Task brief:
Print the entries in full, word for word, but not the pictures.

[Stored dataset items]
--------------------------------
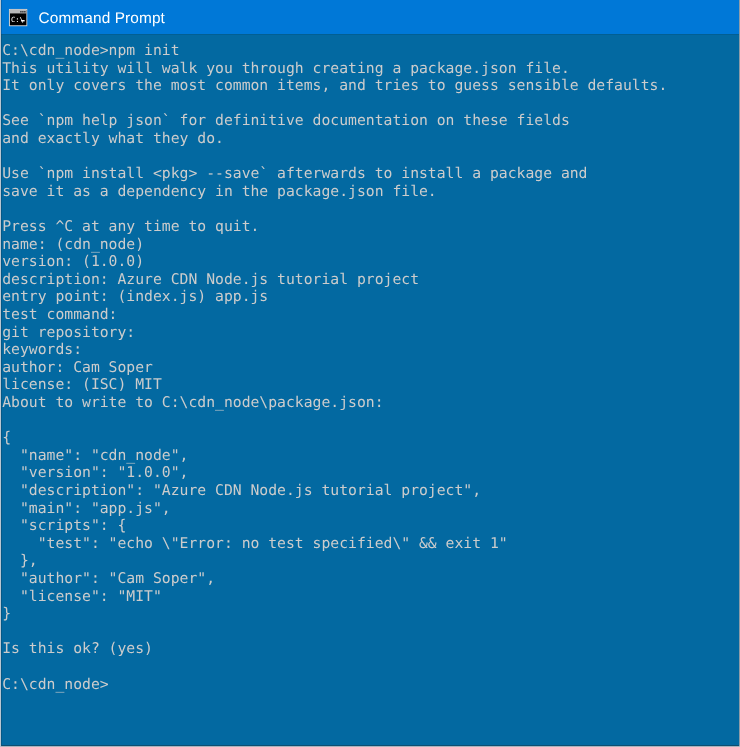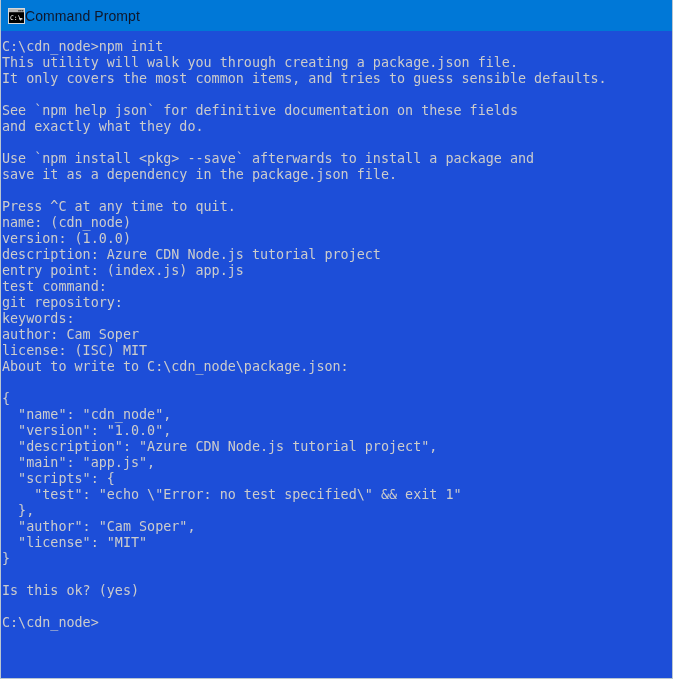--- a/index.html
+++ b/index.html
@@ -48,7 +48,8 @@
   }
 
   .title-text {
-    color: #0f172a;
+    margin-left: 10px;
+    color: #ffffff;
     font-family: "Liberation Sans", sans-serif;
     font-size: 14px;
     line-height: 16px;

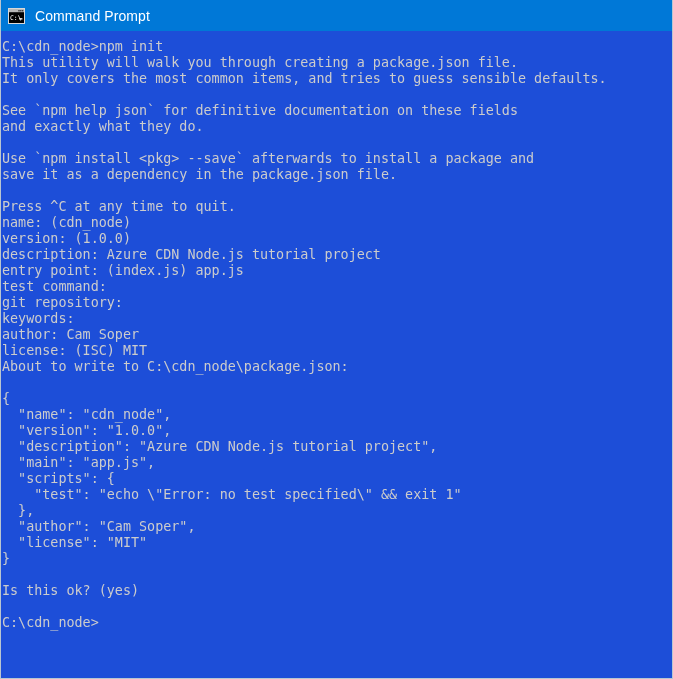--- a/index.html
+++ b/index.html
@@ -60,7 +60,7 @@
   
   .terminal {
     flex: 1 1 auto;
-    background: #1d4ed8;
+    background: #0369a1;
     padding: 8px 0 0 1px;
     box-sizing: border-box;
     overflow: hidden;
--------------------------------
Solution to the exercise:
--- a/index.html
+++ b/index.html
@@ -48,7 +48,8 @@
   }
 
   .title-text {
-    color: #0f172a;
+    margin-left: 10px;
+    color: #ffffff;
     font-family: "Liberation Sans", sans-serif;
     font-size: 14px;
     line-height: 16px;

--- a/index.html
+++ b/index.html
@@ -60,7 +60,7 @@
   
   .terminal {
     flex: 1 1 auto;
-    background: #1d4ed8;
+    background: #0369a1;
     padding: 8px 0 0 1px;
     box-sizing: border-box;
     overflow: hidden;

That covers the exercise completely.